Wednesday, September 16, 2015

Shutter




Shutter 
by Courtney Alameda
New York: Feiwel and Friends
2015
372 pages
I picked up this book a few months ago and finally got to it. The premise of the story was really appealing to me. We have ghost hunters, vampires, allusions to old stories, all in a rather dystopian plot.

For those of you have not read Dracula by Bram Stoker, you may not remember the main characters of that story and will not understand the references in this book. The characters are:

  • Dracula, a vampire
  • Jonathan Harker, a young London solicitor
  • Miss Mina Murray, Jonathan Harker's fiancée
  • Miss Lucy Westenra, Mina's BFF
  • Dr. John Seward, the head of a lunatic asylum
  • Dr. Abraham Van Helsing, expert in medicine, folklore, and the occult
  • R. M. Renfield, a mad patient of Dr. Seward

Van Helsing confronting Dracula in the 1957 Film, The Horror of Dracula

The families of Helsing, Harker, Stoker, and others are important to our present story. Descending from Abraham Van Helsing, the present heroine of our story, Micheline Helsing, is a member of a proud and active ghost hunting family. They have become the leaders in capturing ghosts, necros (paranecrotic creatures who emerged from the plague graves of the fifteenth century, with a mutated strain of the Black Death), and other monstrous creatures.

Most ghost hunters catch their prey's energy with charged silver panes or mirrors, later dipped in insulating glass to keep the ghost from escaping back into the living world. Micheline, however, has more unusual methods. She uses cameras mainly, not digital cameras but old-fashioned analog cameras and film. She shoots the ghost several times on one frame of film which captures the light and the modified quartz lenses conduct a ghost's electricity. Then the ghost's energy is whittled away by each shot until they are finally sealed into the film's silver halide trap.



Micheline has a reputation for never having failed in a hunt.

Our story begins with a cry for help at Saint Mary's Hospital. People are dying in terrible ways. A ghostly presence has taken over one of the floors and has mutilated some of the patients, nurses, and doctors. There is chaos and commotion everywhere. Micheline arrives first, before her helpers, and makes a split second decision to go in alone and do what she can. She rushes inside without looking back.

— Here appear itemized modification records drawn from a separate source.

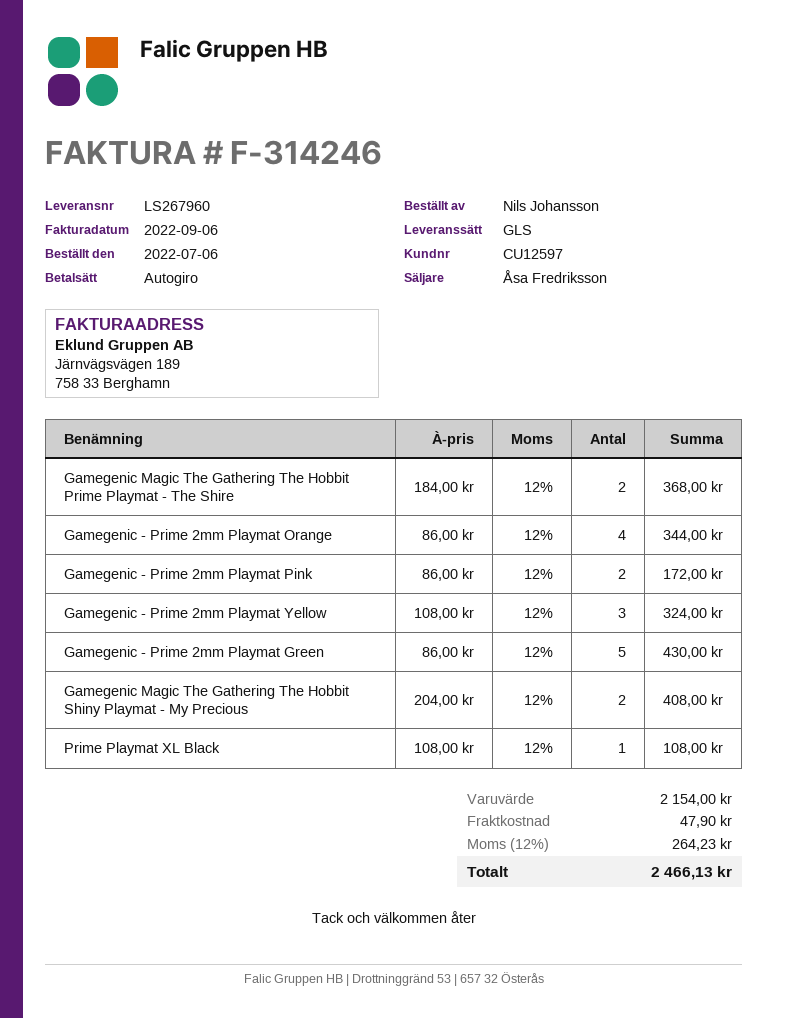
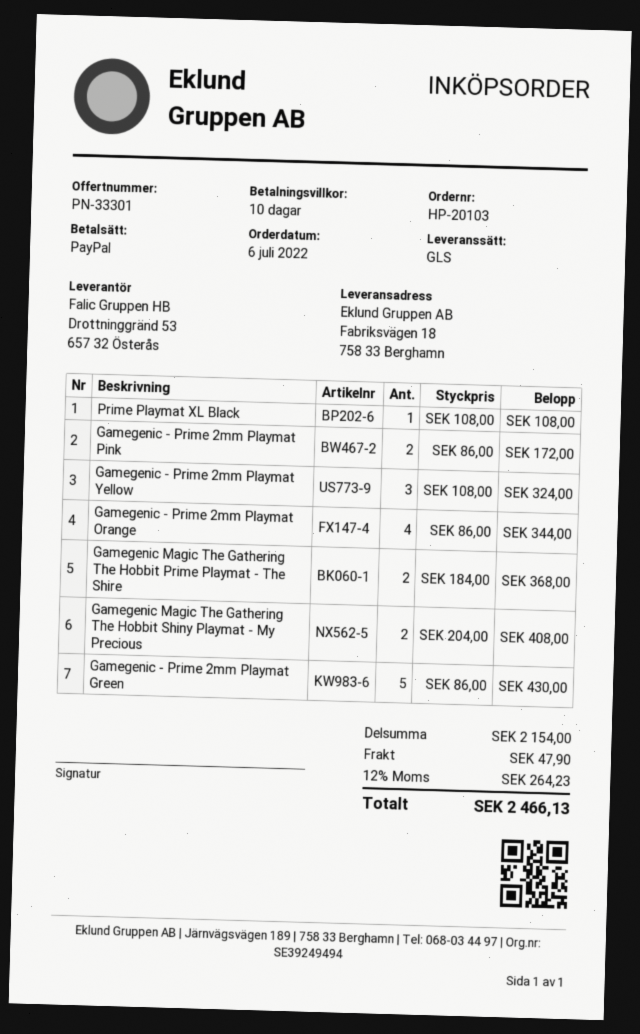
payment method: direct debit -> PayPal

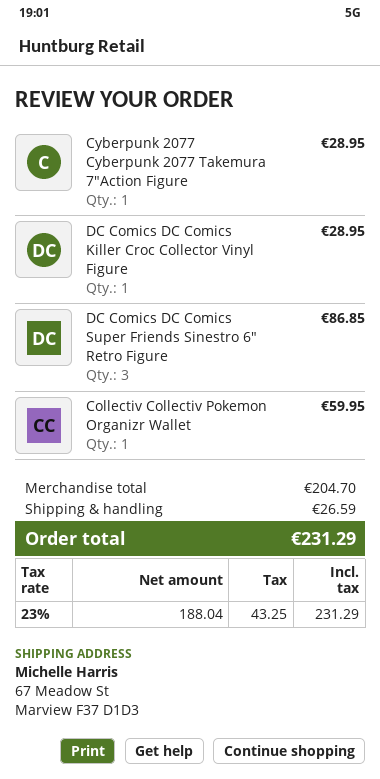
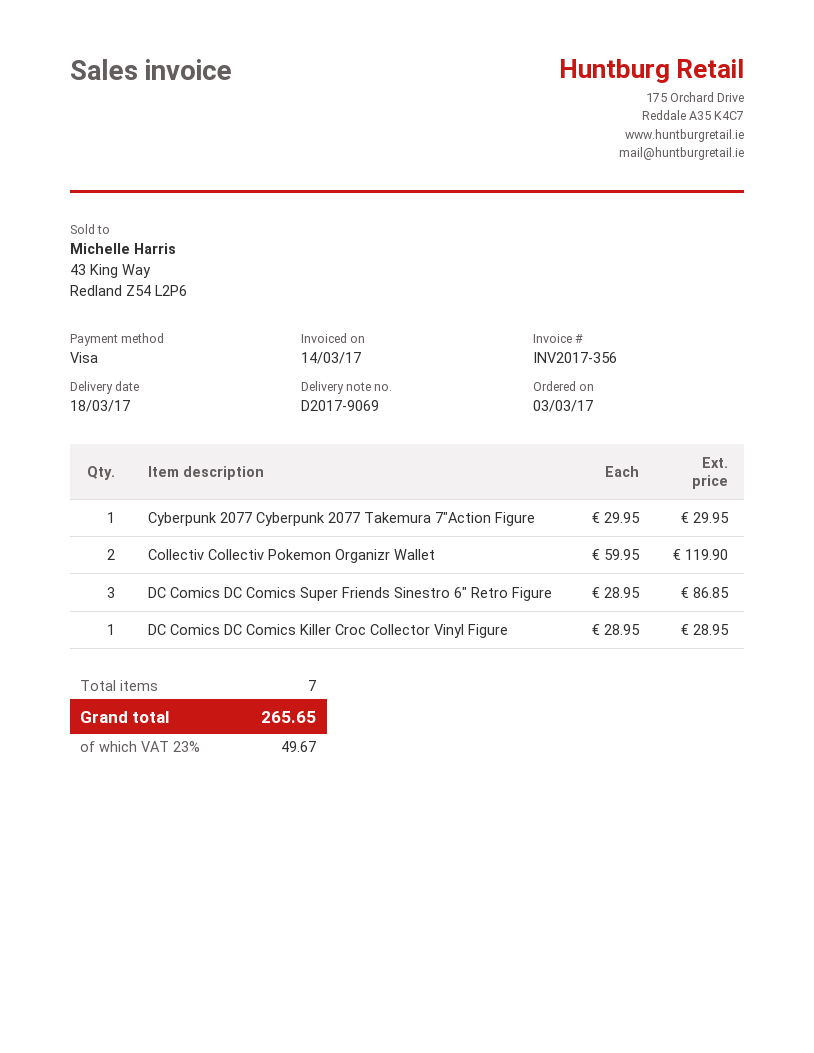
Cyberpunk 2077 Cyberpunk 2077 Takemura 7"Action Figure: 1 for 28.95 -> 1 for 29.95
Collectiv Collectiv Pokemon Organizr Wallet: 1 for 59.95 -> 2 for 119.90
shipping: 26.59 -> none
tax: 23% = 43.25 -> 23% = 49.67
total: 231.29 -> 265.65

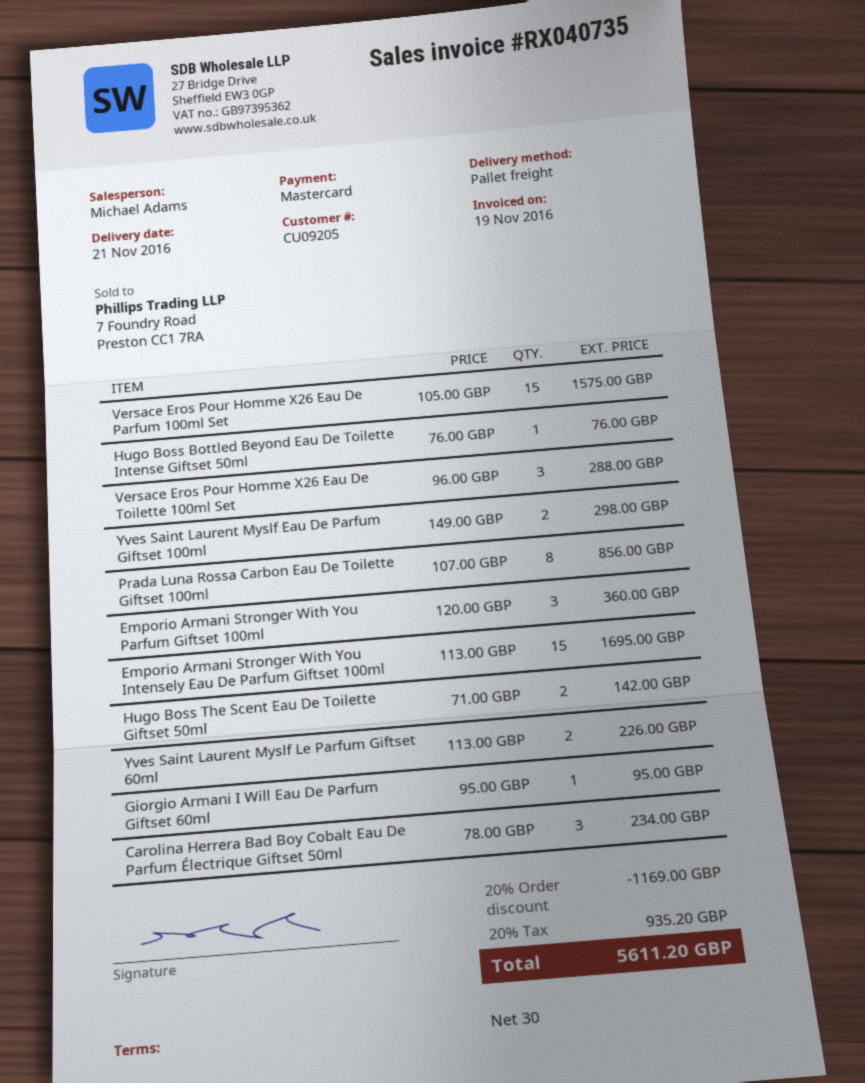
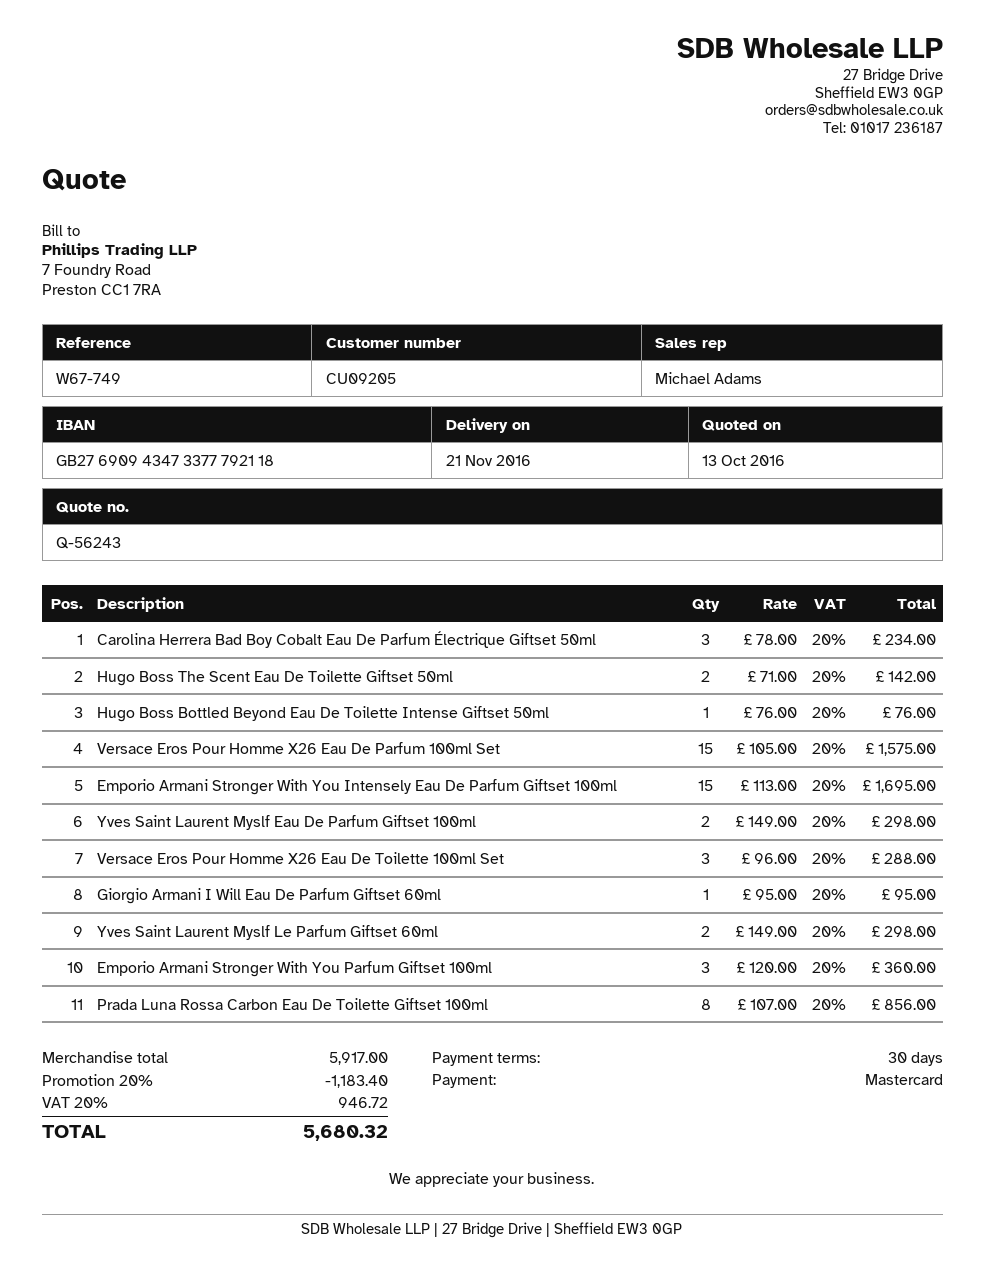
Yves Saint Laurent Myslf Le Parfum Giftset 60ml: 2 x 113.00 = 226.00 -> 2 x 149.00 = 298.00
discount: 20% = 1169.00 -> 20% = 1183.40
tax: 20% = 935.20 -> 20% = 946.72
total: 5611.20 -> 5680.32

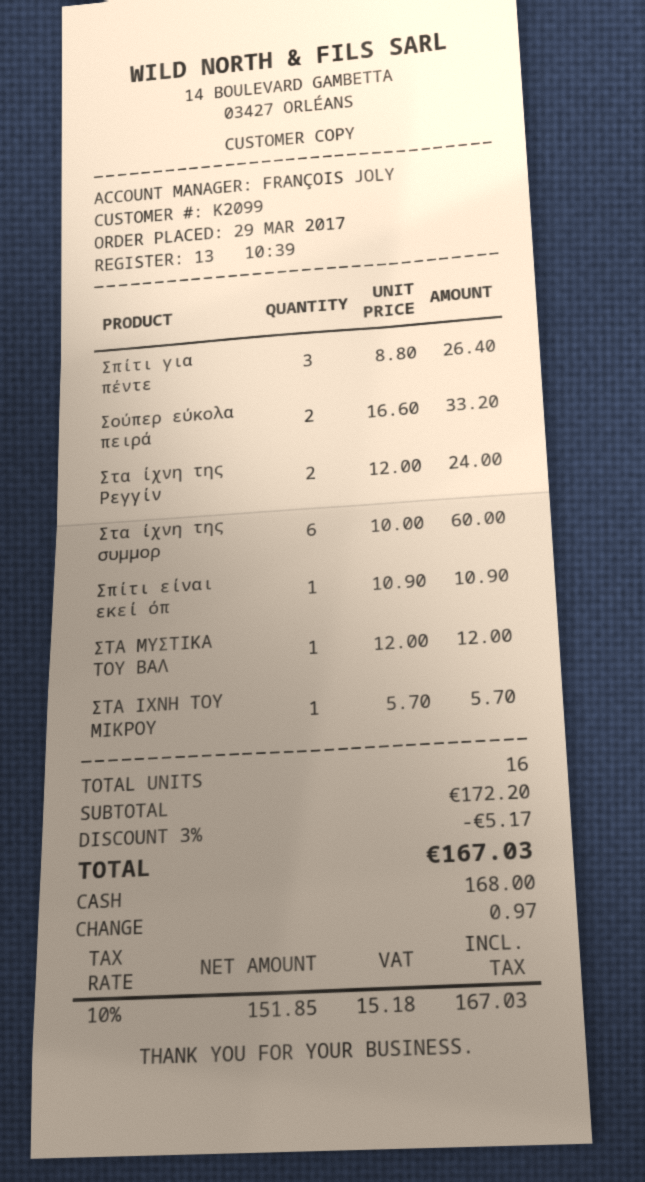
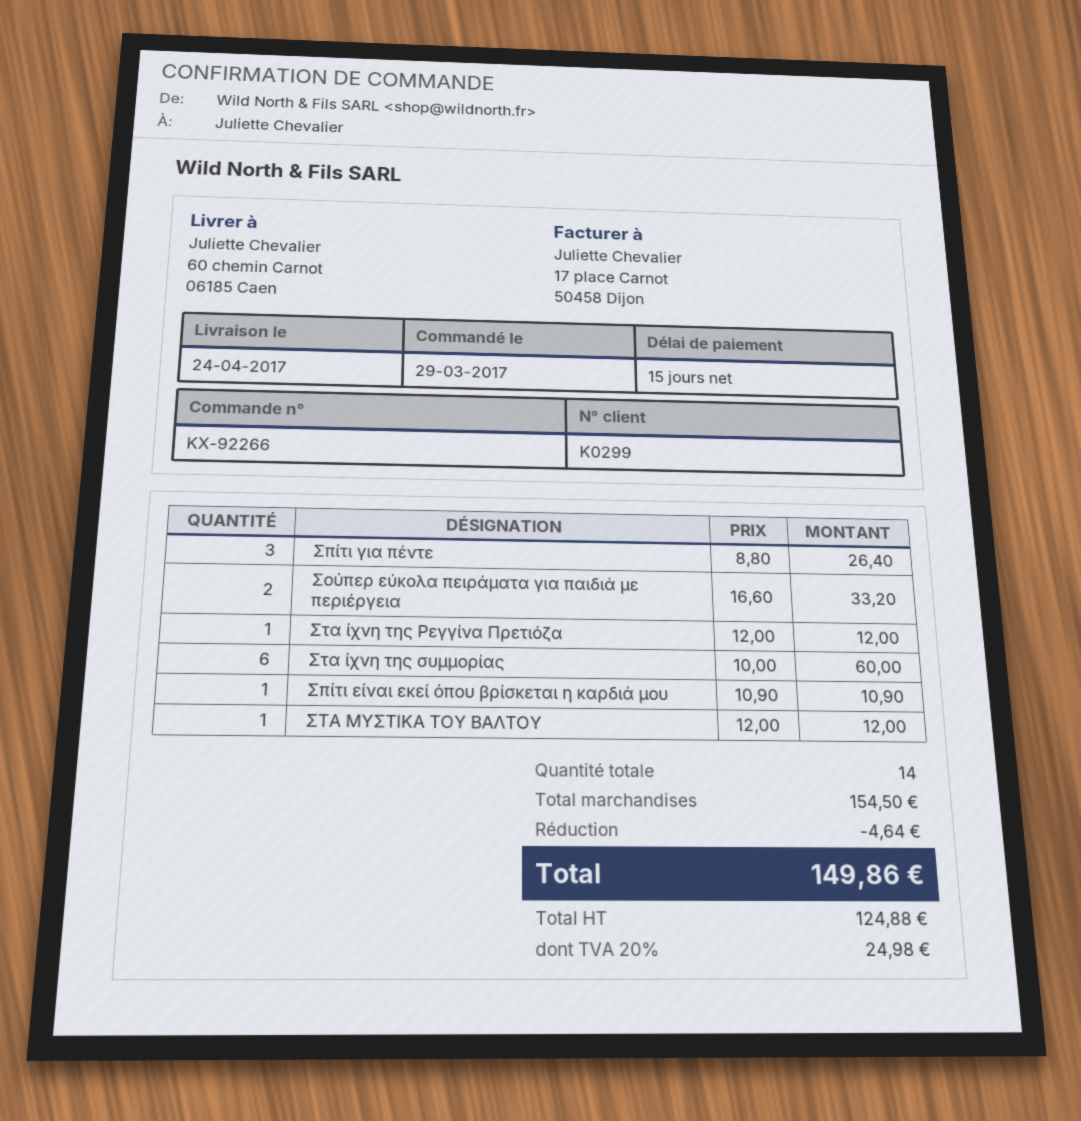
customer number: K2099 -> K0299
Στα ίχνη της Ρεγγίν: 2 x 12.00 = 24.00 -> 1 x 12.00 = 12.00
ΣΤΑ ΙΧΝΗ ΤΟΥ ΜΙΚΡΟΥ: 1 x 5.70 = 5.70 -> none
total quantity: 16 -> 14
subtotal: 172.20 -> 154.50
discount: 5.17 -> 4.64
net: 151.85 -> 124.88
tax: 10% = 15.18 -> 20% = 24.98
total: 167.03 -> 149.86

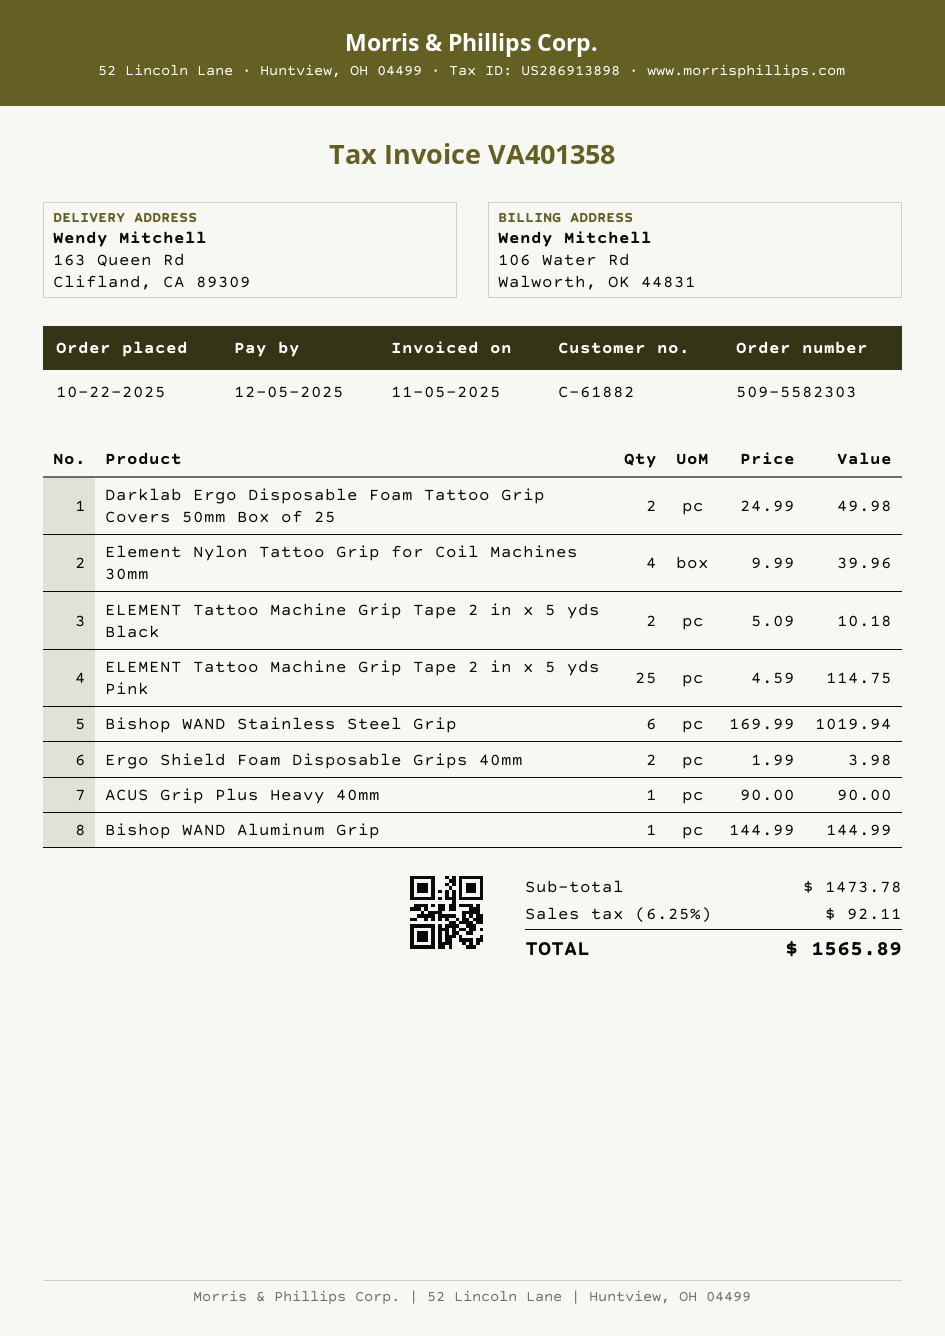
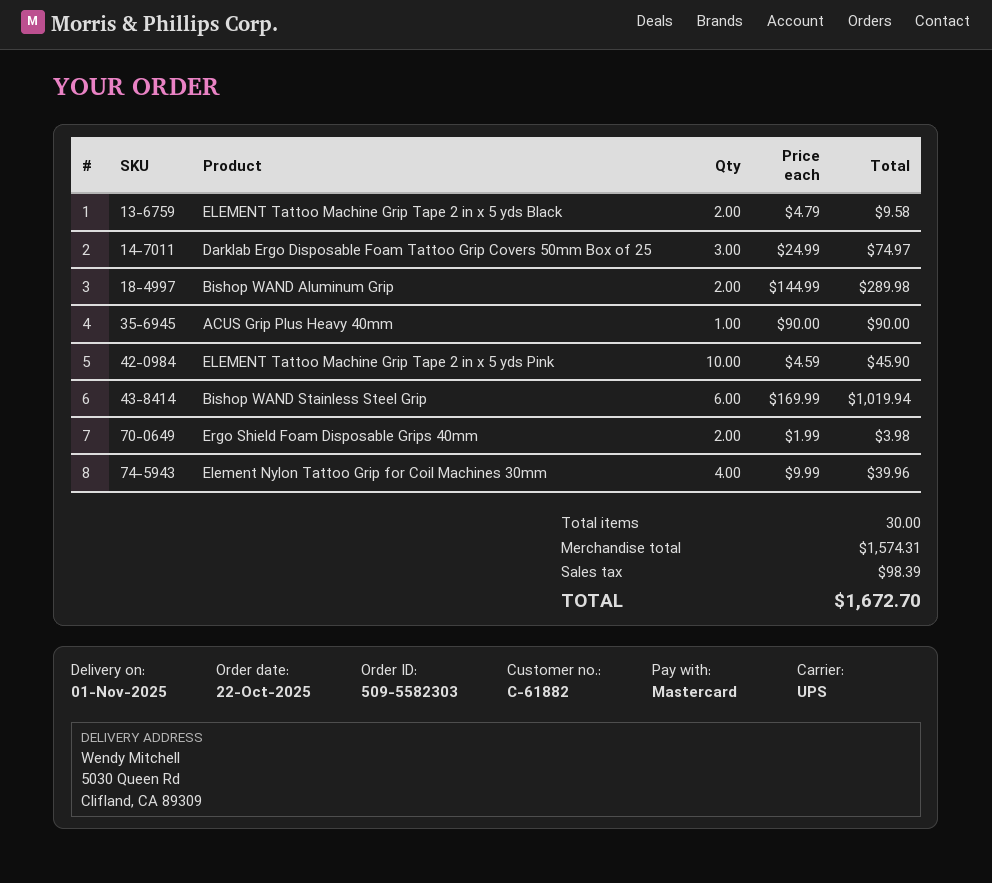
ship to: 163 Queen Rd, Clifland, CA 89309 -> 5030 Queen Rd, Clifland, CA 89309
Darklab Ergo Disposable Foam Tattoo Grip Covers 50mm Box of 25: 2 x 24.99 = 49.98 -> 3 x 24.99 = 74.97
ELEMENT Tattoo Machine Grip Tape 2 in x 5 yds Black: 2 x 5.09 = 10.18 -> 2 x 4.79 = 9.58
ELEMENT Tattoo Machine Grip Tape 2 in x 5 yds Pink: 25 x 4.59 = 114.75 -> 10 x 4.59 = 45.90
Bishop WAND Aluminum Grip: 1 x 144.99 = 144.99 -> 2 x 144.99 = 289.98
subtotal: 1473.78 -> 1574.31
tax: 92.11 -> 98.39
total: 1565.89 -> 1672.70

Any of us can tell that this was a very bad idea. And sure enough, disaster befalls Micheline and her helpers--Ryder, Luke, and Oliver--who finally show up to help with the capture. But this is no ordinary spirit. This ghost seems intent on revenge against the Helsings, "Hand for hand, and tooth for tooth..."

In the end, the ghost vanishes and Micheline, Ryder, Luke, and Oliver are rushed to the hospital. The ghost has infected them all with something diabolical . Paranecrotic innoculations are begun but to no avail. They are not suffering from necrosis but something even worse--soulchains that tie them to the creature who infected them. Unless they find this creature and destroy it before the end of the week, they themselves will be destroyed.


Micheline and the boys end up on the run, having to deal with their problem. They escape to the Helsing's former compound, abandoned after the disastrous death of Micheline's mother. There, they troupe of ghost hunters makes their center of operations. The evil ghost leads them on a destructive rampage through the city, bringing mutilations and death in order to set a trap Micheline.

Who is this diabolical ghost with a grudge against Micheline and the Helsings? That revelation almost stops Micheline in her tracks. But this is not the end of the story; there is an even bigger surprise in store for the Helsings that could lead to the end of that family completely.

This book is by a fellow graduate from my alma mater, Brigham Young University. Courtney Alameda graduated with a degree in English Literature with an emphasis in Creative Writing. The back cover blurb also tells me that she is also a librarian!

I  think, because of the technical language and the descriptions of gore and violence, this would be a more suitable story for older teens, 15 years and up.